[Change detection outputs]
+ + + + + + +
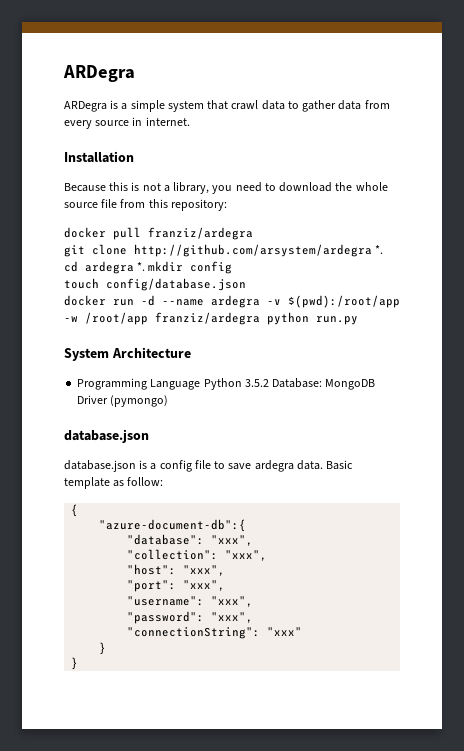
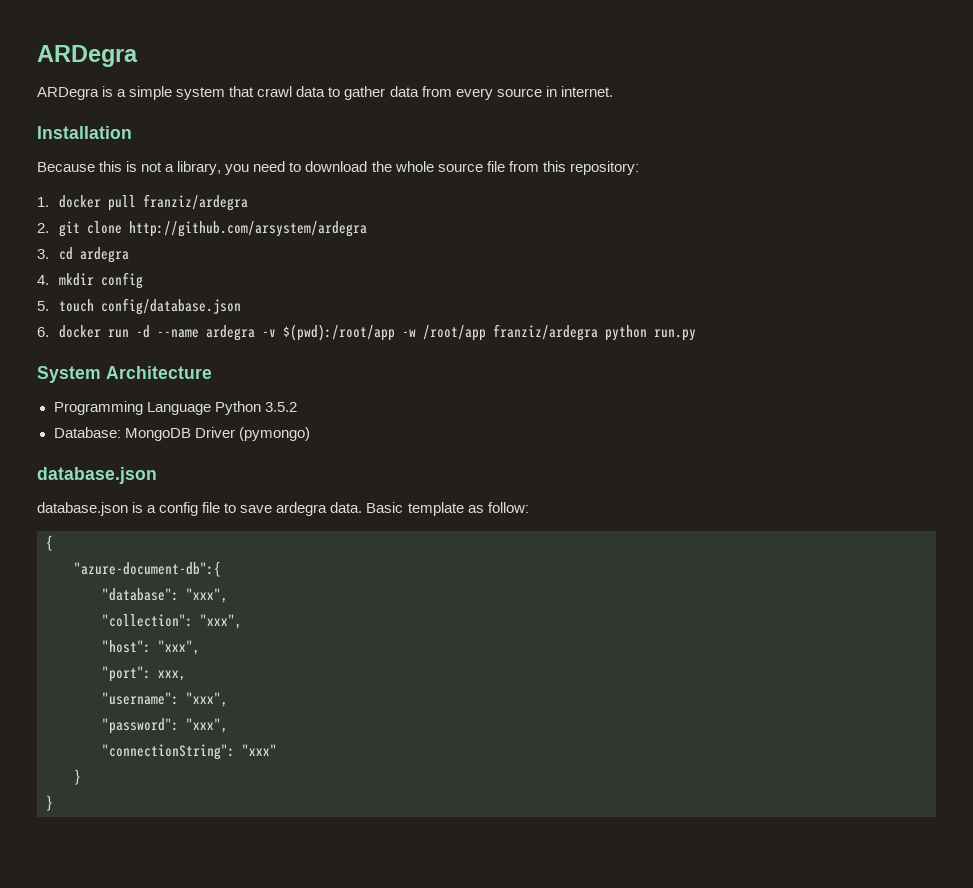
- docker pull franziz/ardegra
+ 1. docker pull franziz/ardegra
- git clone http://github.com/arsystem/ardegra *. cd ardegra *. mkdir config
+ 2. git clone http://github.com/arsystem/ardegra
+ 3. cd ardegra
+ 4. mkdir config
- touch config/database.json
+ 5. touch config/database.json
- docker run -d --name ardegra -v $(pwd):/root/app -w /root/app franziz/ardegra python run.py
+ 6. docker run -d --name ardegra -v $(pwd):/root/app -w /root/app franziz/ardegra python run.py
- Programming Language Python 3.5.2 Database: MongoDB Driver (pymongo)
+ Programming Language Python 3.5.2
+ Database: MongoDB Driver (pymongo)
- "port": "xxx",
+ "port": xxx,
+ + + + + + +
» **Your goal**: Whenever a line in the records contains the word "docker", copy that line.

» **Written reply**:
- docker pull franziz/ardegra
+ 1. docker pull franziz/ardegra
- docker run -d --name ardegra -v $(pwd):/root/app -w /root/app franziz/ardegra python run.py
+ 6. docker run -d --name ardegra -v $(pwd):/root/app -w /root/app franziz/ardegra python run.py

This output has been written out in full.